**SOURCE MATERIAL:**
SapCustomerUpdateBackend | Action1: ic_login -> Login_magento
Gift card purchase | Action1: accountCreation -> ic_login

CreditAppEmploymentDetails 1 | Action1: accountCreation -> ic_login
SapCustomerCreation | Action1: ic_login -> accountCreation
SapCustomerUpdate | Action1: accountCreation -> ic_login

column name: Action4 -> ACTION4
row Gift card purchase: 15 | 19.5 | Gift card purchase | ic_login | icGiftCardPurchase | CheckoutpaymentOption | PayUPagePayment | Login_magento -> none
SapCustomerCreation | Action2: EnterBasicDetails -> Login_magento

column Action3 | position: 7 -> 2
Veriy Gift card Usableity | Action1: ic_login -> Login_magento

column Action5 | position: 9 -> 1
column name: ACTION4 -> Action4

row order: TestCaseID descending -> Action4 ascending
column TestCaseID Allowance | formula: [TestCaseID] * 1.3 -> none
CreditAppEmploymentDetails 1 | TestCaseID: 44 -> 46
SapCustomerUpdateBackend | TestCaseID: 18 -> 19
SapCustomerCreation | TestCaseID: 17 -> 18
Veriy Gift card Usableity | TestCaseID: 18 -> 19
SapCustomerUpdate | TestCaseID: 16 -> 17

...

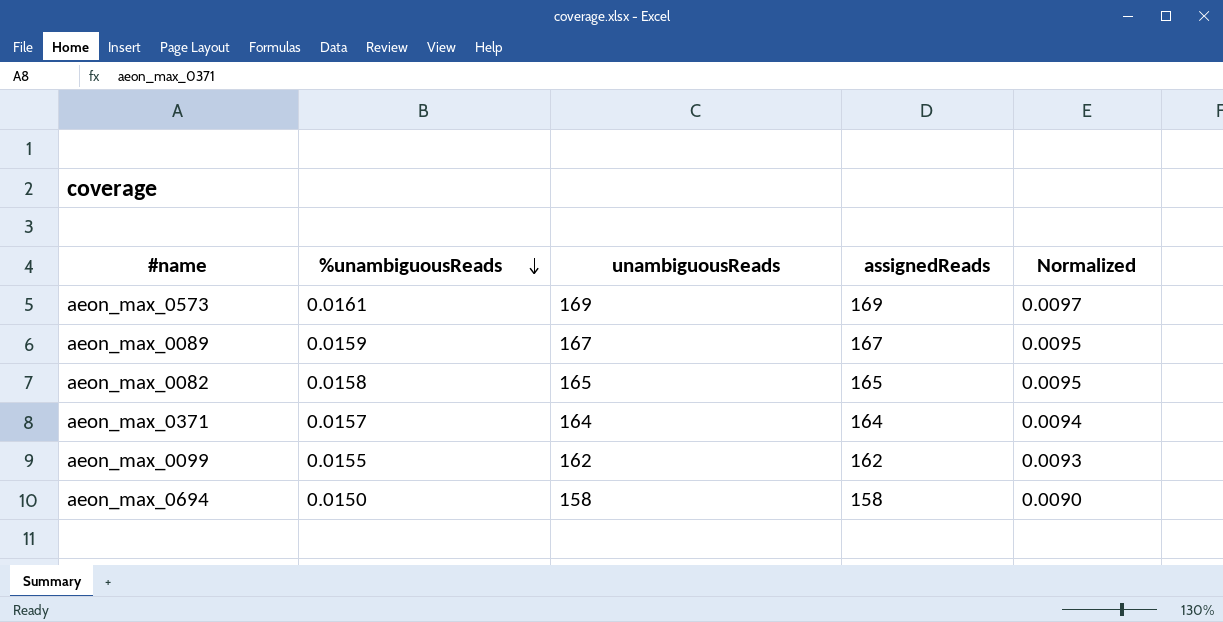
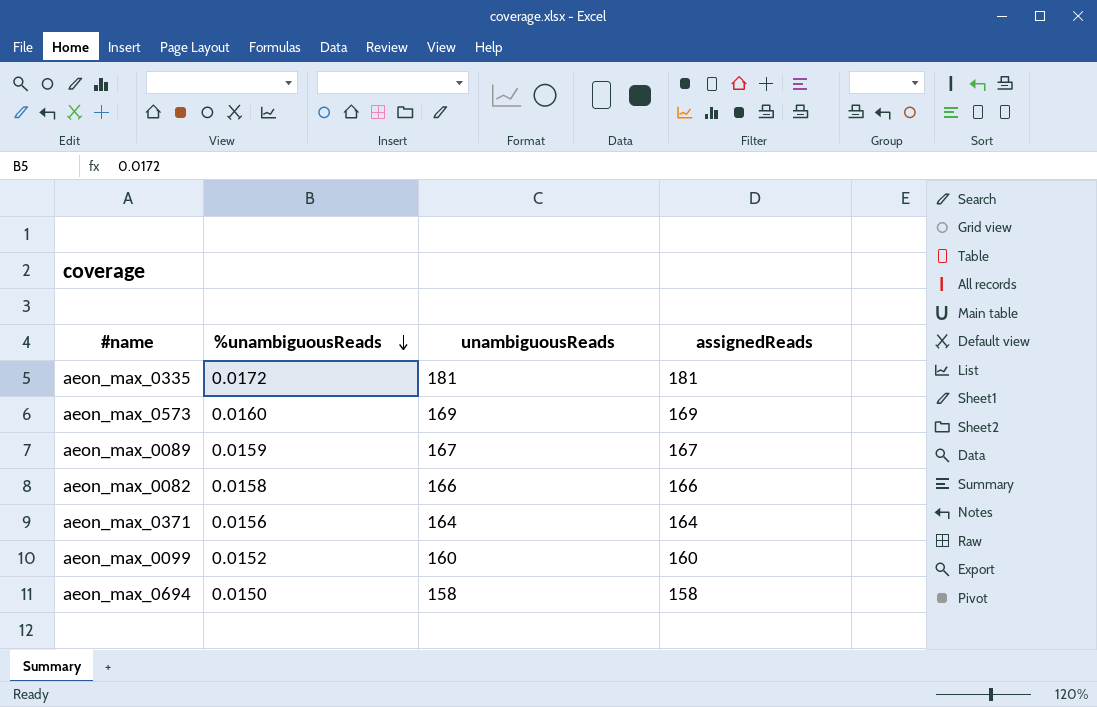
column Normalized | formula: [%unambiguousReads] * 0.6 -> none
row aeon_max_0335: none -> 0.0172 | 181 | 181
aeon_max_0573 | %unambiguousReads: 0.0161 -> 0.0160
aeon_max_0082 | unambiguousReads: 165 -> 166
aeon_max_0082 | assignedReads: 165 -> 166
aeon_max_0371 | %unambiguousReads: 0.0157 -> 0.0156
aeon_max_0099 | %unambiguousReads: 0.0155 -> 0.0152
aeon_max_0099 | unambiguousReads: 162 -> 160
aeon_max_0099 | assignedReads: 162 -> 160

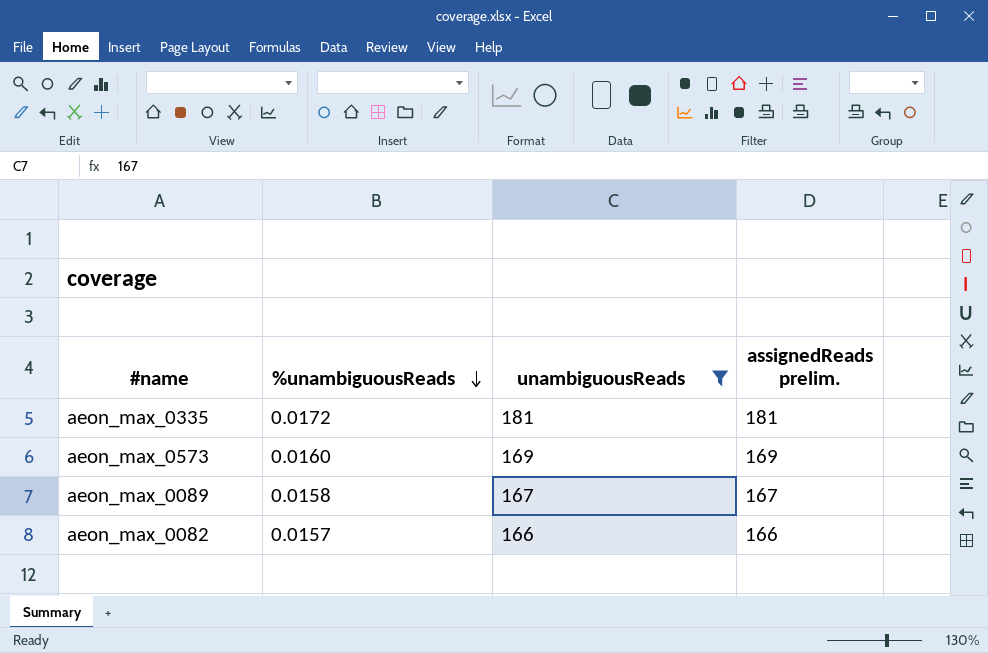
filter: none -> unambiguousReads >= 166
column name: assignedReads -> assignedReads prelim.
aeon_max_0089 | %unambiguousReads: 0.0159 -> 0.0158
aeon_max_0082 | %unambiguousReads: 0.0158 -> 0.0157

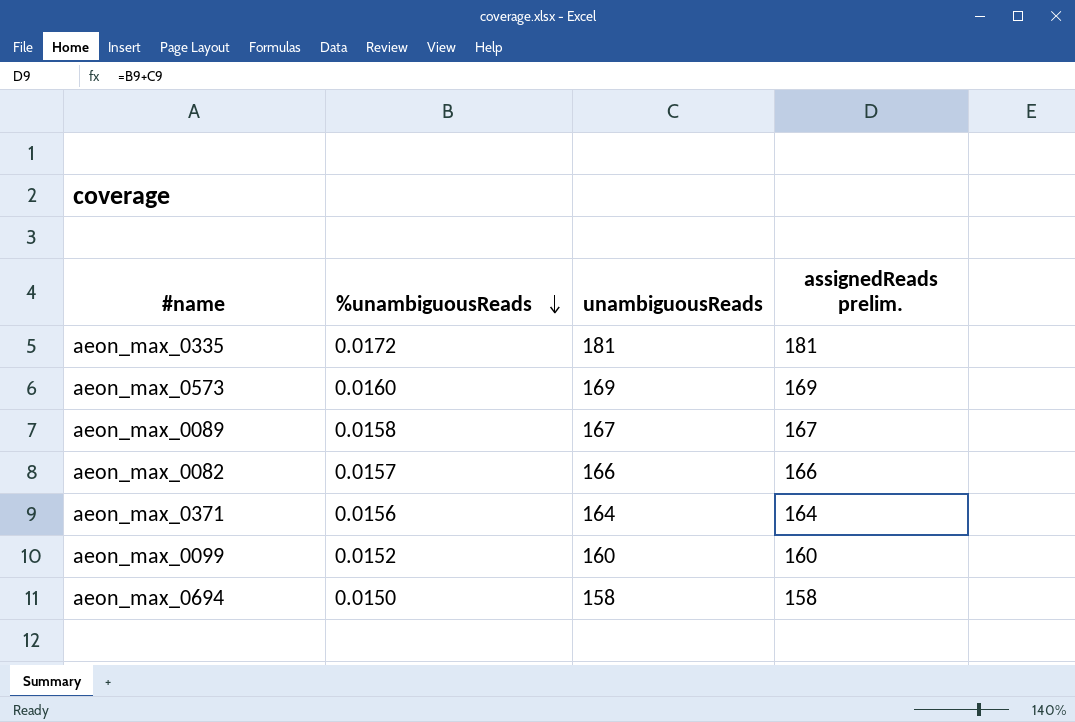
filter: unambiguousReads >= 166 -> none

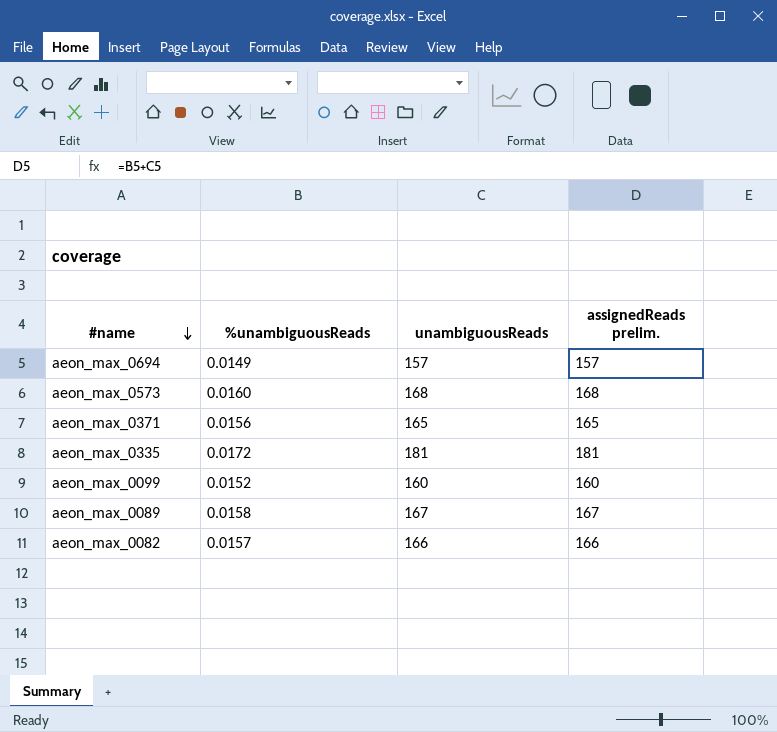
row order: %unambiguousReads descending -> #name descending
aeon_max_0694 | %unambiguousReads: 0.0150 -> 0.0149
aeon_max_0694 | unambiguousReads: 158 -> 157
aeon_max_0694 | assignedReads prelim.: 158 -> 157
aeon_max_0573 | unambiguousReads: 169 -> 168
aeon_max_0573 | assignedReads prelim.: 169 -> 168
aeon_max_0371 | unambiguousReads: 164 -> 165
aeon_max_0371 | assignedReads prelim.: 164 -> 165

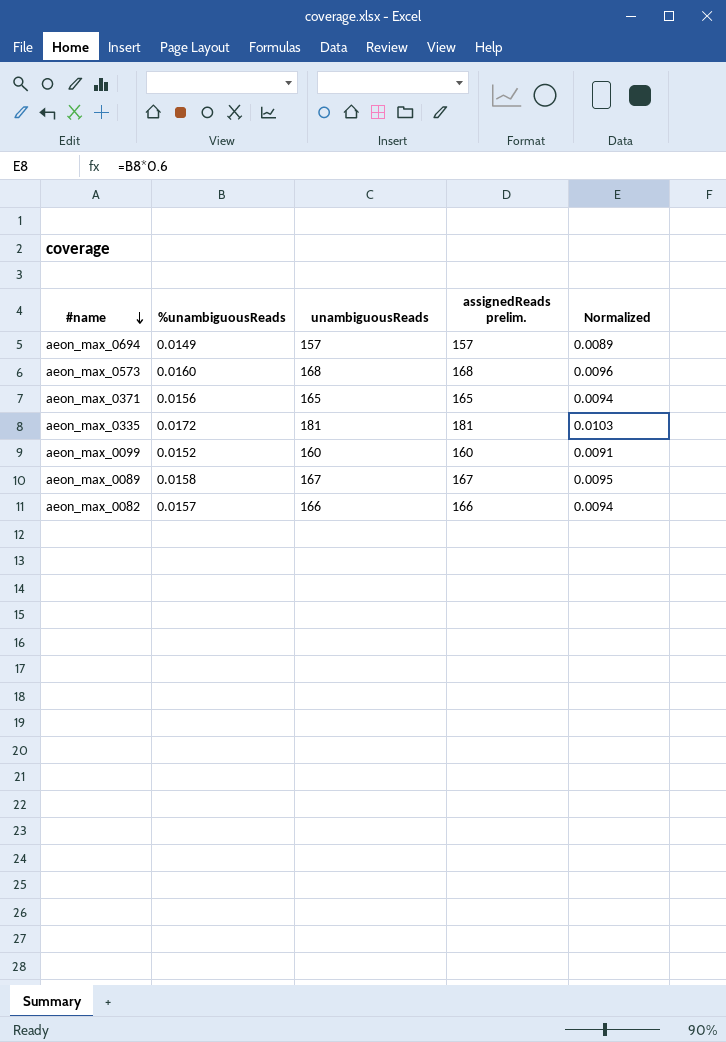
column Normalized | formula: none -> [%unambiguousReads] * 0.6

**WHAT TO PRODUCE:**
With the pictures omitted, restate word for word the lines above from the line that has "aeon_max_0082 | assignedReads: 165 -> 166" up to and including the line that has "filter: none -> unambiguousReads >= 166", and no other lines.

**EXERCISE RESPONSE:**
aeon_max_0082 | assignedReads: 165 -> 166
aeon_max_0371 | %unambiguousReads: 0.0157 -> 0.0156
aeon_max_0099 | %unambiguousReads: 0.0155 -> 0.0152
aeon_max_0099 | unambiguousReads: 162 -> 160
aeon_max_0099 | assignedReads: 162 -> 160

filter: none -> unambiguousReads >= 166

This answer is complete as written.